Batıyı hedef alan bu anti-emperyalizm dalgası, Sovyet bloku tarafından hararetle desteklendi ve ikisi arasında bir örtüşme doğdu, bu da sosyalizmin zaaflarını ve sathın altında derinleşen buhranını uzun süre örtmeye, gözlerden saklamaya yaradı. 1960’lar ve 70’lerin sol coşkusu bir sosyalizm ve işçi sınıfı devrimi coşkusu değildi; anti-emperyalizmin coşkusuydu. “Dünyanın lânetlileri,” Enternasyonal marşının les damnées de la terre’inden (yani gelişmiş sanayi ülkelerinin proletaryasından), Frantz Fanon’un The Wretched of the Earth’üne (yani yoksul, azgelişmiş ülkelere) kaymıştı. Lenin’in “Asya, Afrika ve Latin Amerika halklarının devrimci fırtınası”na ilişkin öngörüsü ya da Çin Kültür Devrimi’nin “Doğu kızıldır” şarkısı ve sloganı, sonunda gerçekleşiyor gibiydi. İşte artık emperyalizmi ve dolayısıyla kapitalizmi bunlar geriletiyordu.

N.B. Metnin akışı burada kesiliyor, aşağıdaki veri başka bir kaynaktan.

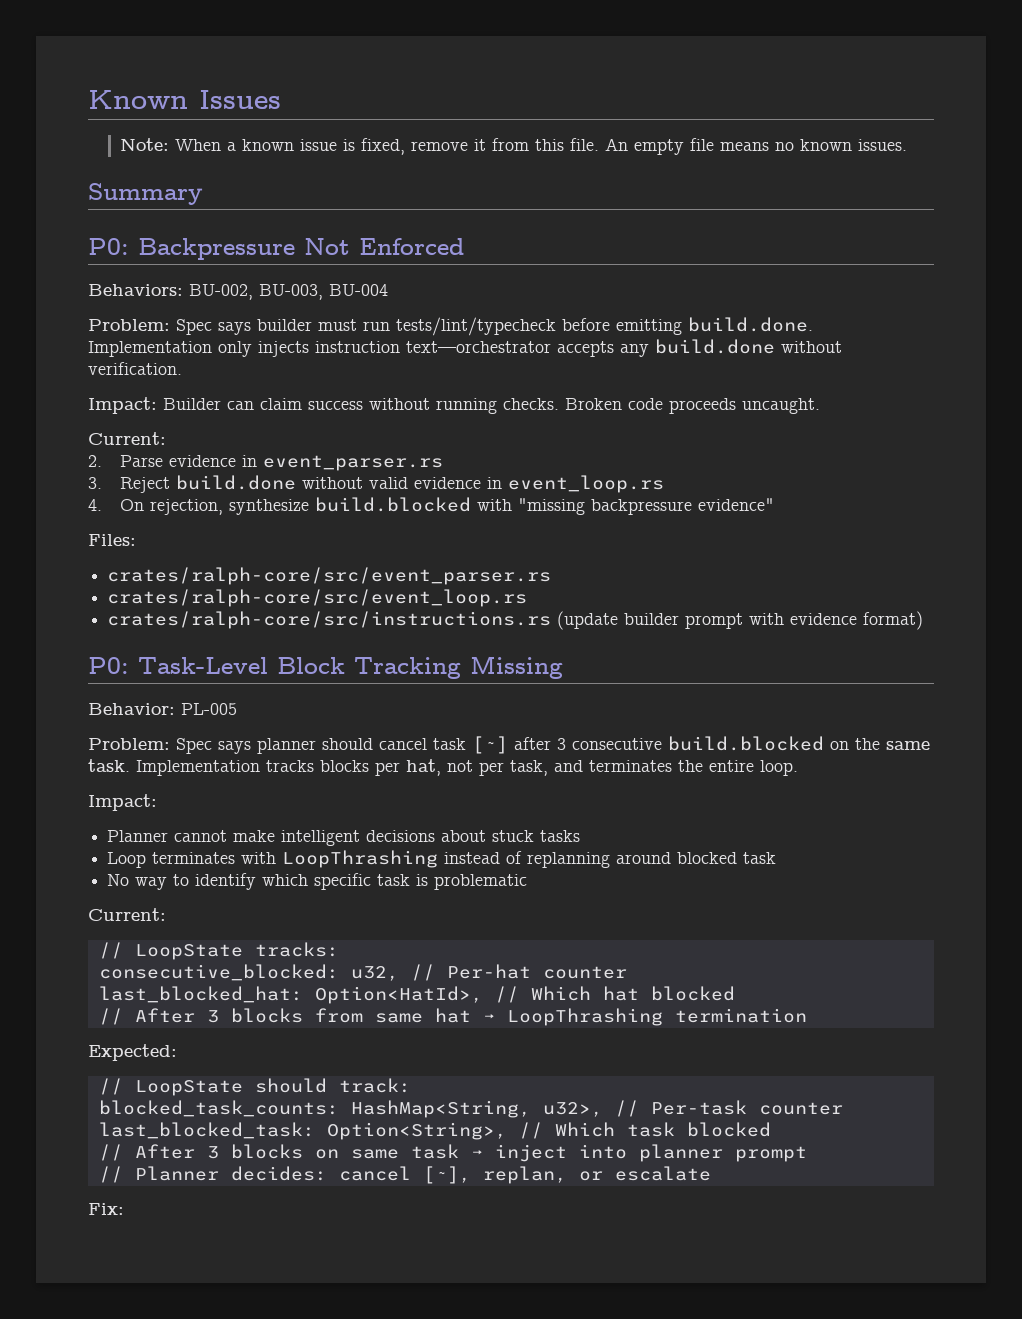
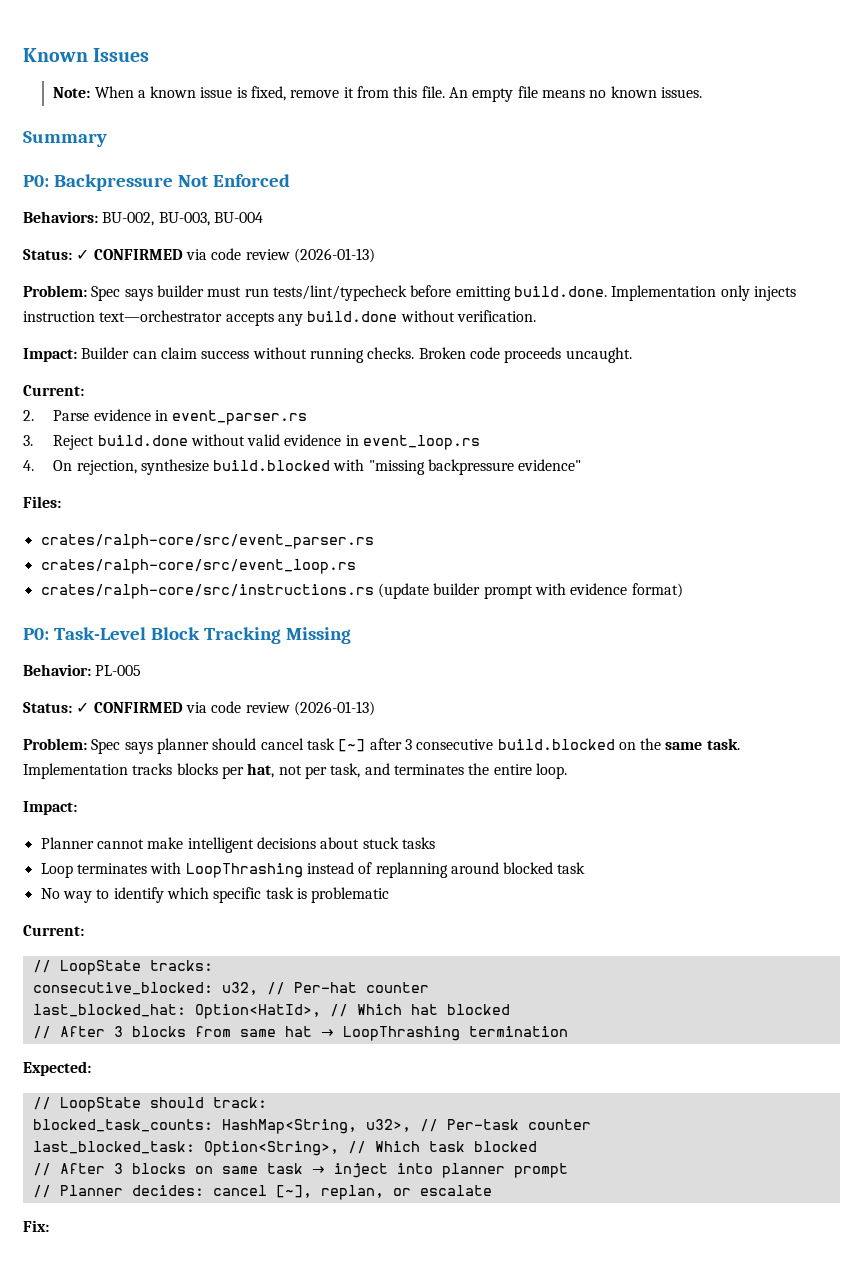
  Behaviors: BU-002, BU-003, BU-004
+ Status: ✓ CONFIRMED via code review (2026-01-13)
  Behavior: PL-005
+ Status: ✓ CONFIRMED via code review (2026-01-13)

1960’lar ve 70’lerde yaygınlaşan “emperyalizmin üçüncü bunalım dönemi” ya da “emperyalizmin toptan çöküşe gittiği, sosyalizmin bütün dünyada zafere ilerlediği çağ” söylemleri, bu konjonktürden kaynaklanmaktaydı. Hepsinde büyük bir sübjektivizm ve iradecilik (volontarizm) söz konusuydu. Guevara “devrimcinin görevi devrim yapmaktır” diyordu. Boş lâftı. Sanki “devrim yapmak” diye tanımlanabilir tek bir fiil, bir eylem türü vardı ortada. Devrim olacaksa, küçük büyük bir yığın eylem, faaliyet ve mücadelenin, sayısız vektör ve faktörün birleşik sonucu olacaktı. Ama hayır, Guevara ve hayranları için, bir, devrim öncelikle bir irade meselesiydi, istemek meselesiydi. İki, doğrudan “devrim yapmak” atılımı dışındaki o bütün diğer eylem ve mücadeleler legalizm, reformizm, parlamentarizm kokuyordu. Yani “devrim yapmak”la kastedilen, işi fazla uzatmaksızın silâha sarılmaktı aslında. Yayılıp popülerleşmesinin zeminini, sadece haksızlığa ve mağduriyete isyan değil, aynı zamanda silâha ve silâhlı kahramanlığa hayranlık oluşturdu.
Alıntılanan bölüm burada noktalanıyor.